What this task involves
Could you copy the data that follows exactly as written, but drop the pictures?

= Beginning of Section =

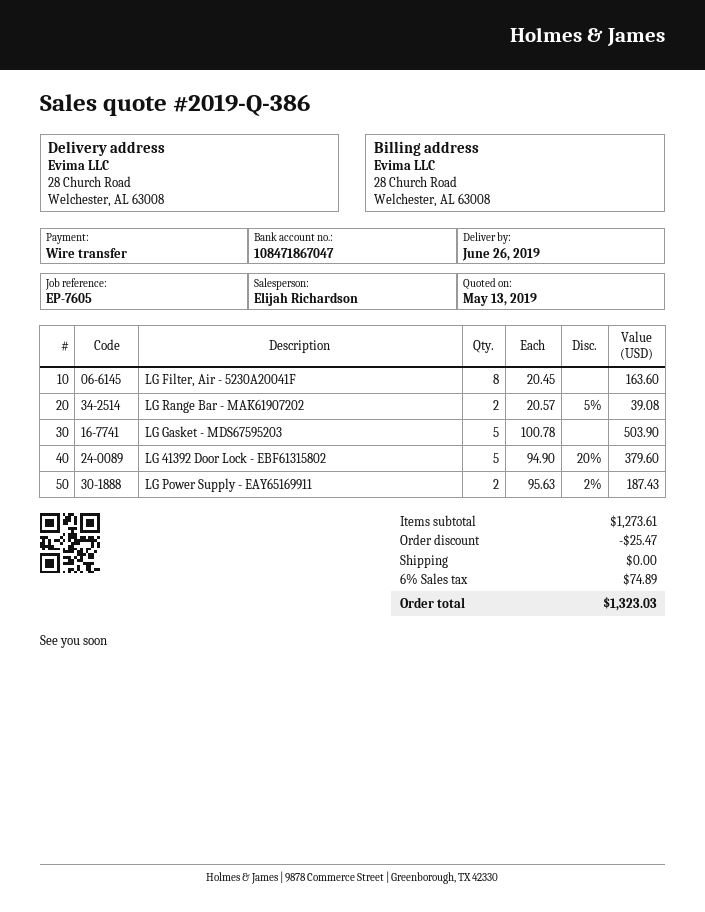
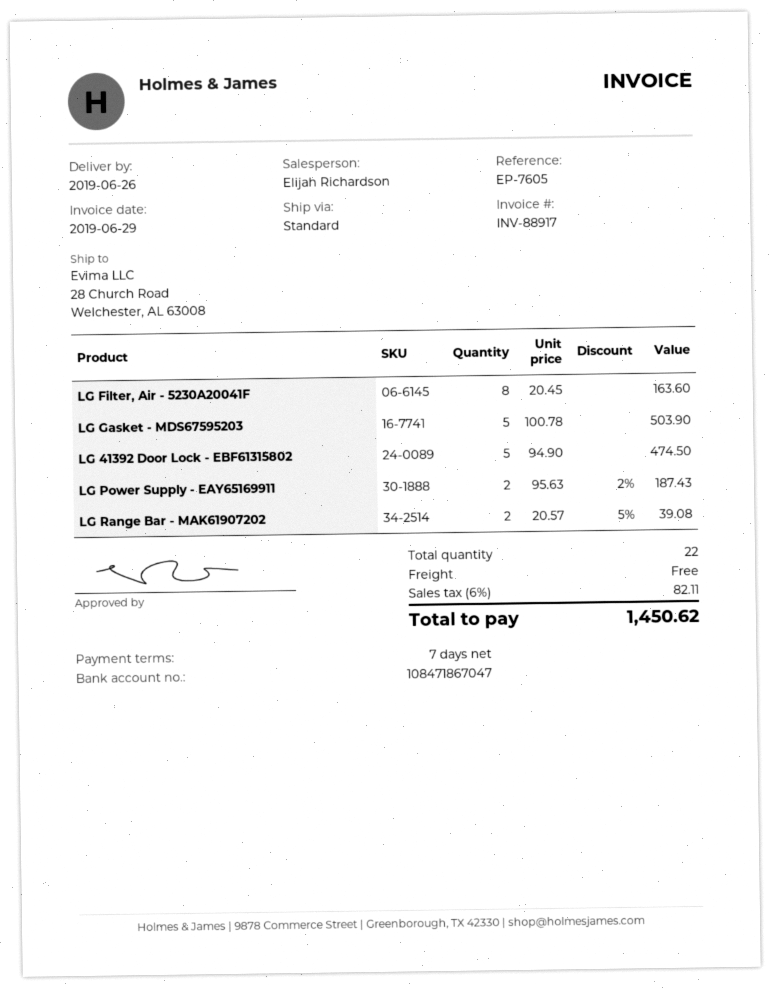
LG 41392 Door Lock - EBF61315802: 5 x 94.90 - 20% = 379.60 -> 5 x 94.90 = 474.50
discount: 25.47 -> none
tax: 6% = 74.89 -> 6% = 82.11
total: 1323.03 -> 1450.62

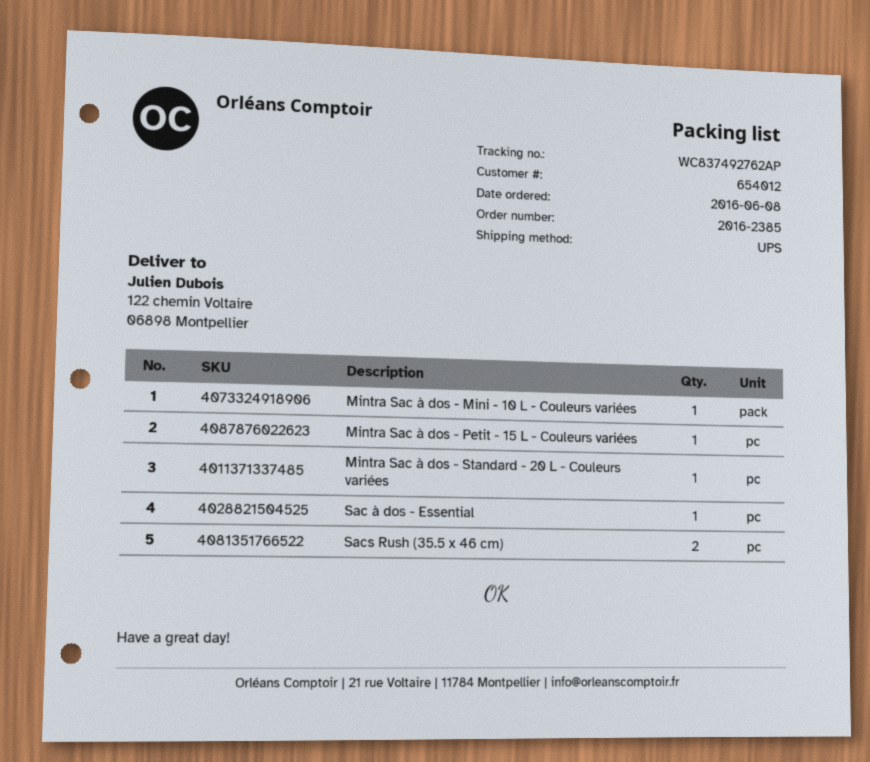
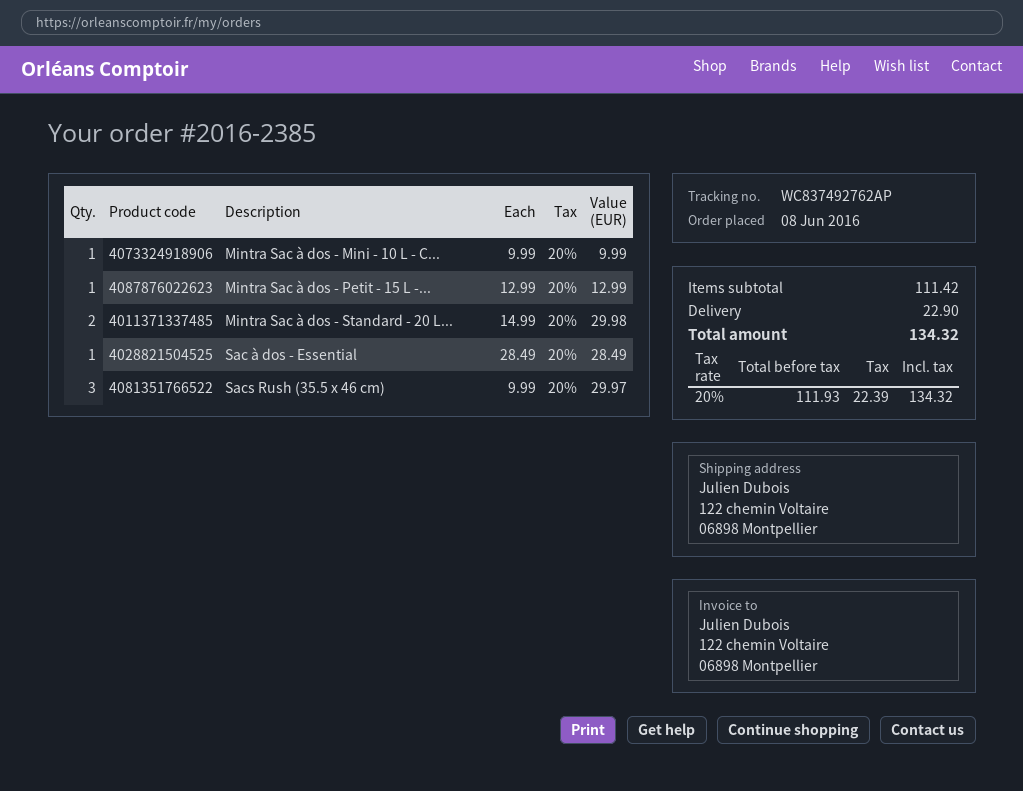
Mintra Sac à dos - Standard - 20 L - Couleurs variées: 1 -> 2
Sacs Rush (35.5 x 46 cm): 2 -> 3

= End of Section =

Answer to the exercise
LG 41392 Door Lock - EBF61315802: 5 x 94.90 - 20% = 379.60 -> 5 x 94.90 = 474.50
discount: 25.47 -> none
tax: 6% = 74.89 -> 6% = 82.11
total: 1323.03 -> 1450.62

Mintra Sac à dos - Standard - 20 L - Couleurs variées: 1 -> 2
Sacs Rush (35.5 x 46 cm): 2 -> 3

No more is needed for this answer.